- TASK GOAL
Go through the records line by line from the top and repeat each one exactly, ending with the line that contains "[12,126,420,174] Dewan Pers".

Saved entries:
——

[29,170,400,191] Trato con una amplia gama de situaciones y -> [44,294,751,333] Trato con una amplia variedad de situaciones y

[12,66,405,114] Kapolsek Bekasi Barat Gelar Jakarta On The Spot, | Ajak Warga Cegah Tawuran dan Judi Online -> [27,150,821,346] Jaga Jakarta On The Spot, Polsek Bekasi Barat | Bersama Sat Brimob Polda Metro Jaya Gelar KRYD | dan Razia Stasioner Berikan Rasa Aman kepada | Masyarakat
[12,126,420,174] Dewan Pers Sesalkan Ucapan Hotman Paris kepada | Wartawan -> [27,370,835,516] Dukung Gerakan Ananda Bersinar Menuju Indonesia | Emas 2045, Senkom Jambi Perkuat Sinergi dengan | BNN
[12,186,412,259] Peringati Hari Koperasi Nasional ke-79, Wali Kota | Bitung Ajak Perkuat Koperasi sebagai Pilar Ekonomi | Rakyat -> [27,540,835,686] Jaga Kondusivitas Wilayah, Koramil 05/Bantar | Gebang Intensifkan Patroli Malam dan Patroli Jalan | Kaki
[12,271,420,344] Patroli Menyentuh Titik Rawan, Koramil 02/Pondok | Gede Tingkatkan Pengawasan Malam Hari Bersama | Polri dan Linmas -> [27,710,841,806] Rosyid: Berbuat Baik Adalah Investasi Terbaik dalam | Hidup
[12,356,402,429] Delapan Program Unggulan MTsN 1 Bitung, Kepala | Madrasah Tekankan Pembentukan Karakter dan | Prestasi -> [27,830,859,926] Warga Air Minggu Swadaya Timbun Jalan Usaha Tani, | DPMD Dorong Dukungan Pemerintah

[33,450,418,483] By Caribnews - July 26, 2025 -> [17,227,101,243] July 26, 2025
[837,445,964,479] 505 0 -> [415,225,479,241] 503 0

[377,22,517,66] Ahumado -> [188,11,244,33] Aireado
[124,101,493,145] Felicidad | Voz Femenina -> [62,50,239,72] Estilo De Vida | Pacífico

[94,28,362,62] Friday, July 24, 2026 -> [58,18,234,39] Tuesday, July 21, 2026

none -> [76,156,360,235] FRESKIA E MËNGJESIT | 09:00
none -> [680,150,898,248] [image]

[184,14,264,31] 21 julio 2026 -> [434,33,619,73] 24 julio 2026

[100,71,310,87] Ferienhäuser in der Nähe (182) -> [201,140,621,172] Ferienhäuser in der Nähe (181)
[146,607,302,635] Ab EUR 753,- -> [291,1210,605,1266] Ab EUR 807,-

——

- RESULT
[29,170,400,191] Trato con una amplia gama de situaciones y -> [44,294,751,333] Trato con una amplia variedad de situaciones y

[12,66,405,114] Kapolsek Bekasi Barat Gelar Jakarta On The Spot, | Ajak Warga Cegah Tawuran dan Judi Online -> [27,150,821,346] Jaga Jakarta On The Spot, Polsek Bekasi Barat | Bersama Sat Brimob Polda Metro Jaya Gelar KRYD | dan Razia Stasioner Berikan Rasa Aman kepada | Masyarakat
[12,126,420,174] Dewan Pers Sesalkan Ucapan Hotman Paris kepada | Wartawan -> [27,370,835,516] Dukung Gerakan Ananda Bersinar Menuju Indonesia | Emas 2045, Senkom Jambi Perkuat Sinergi dengan | BNN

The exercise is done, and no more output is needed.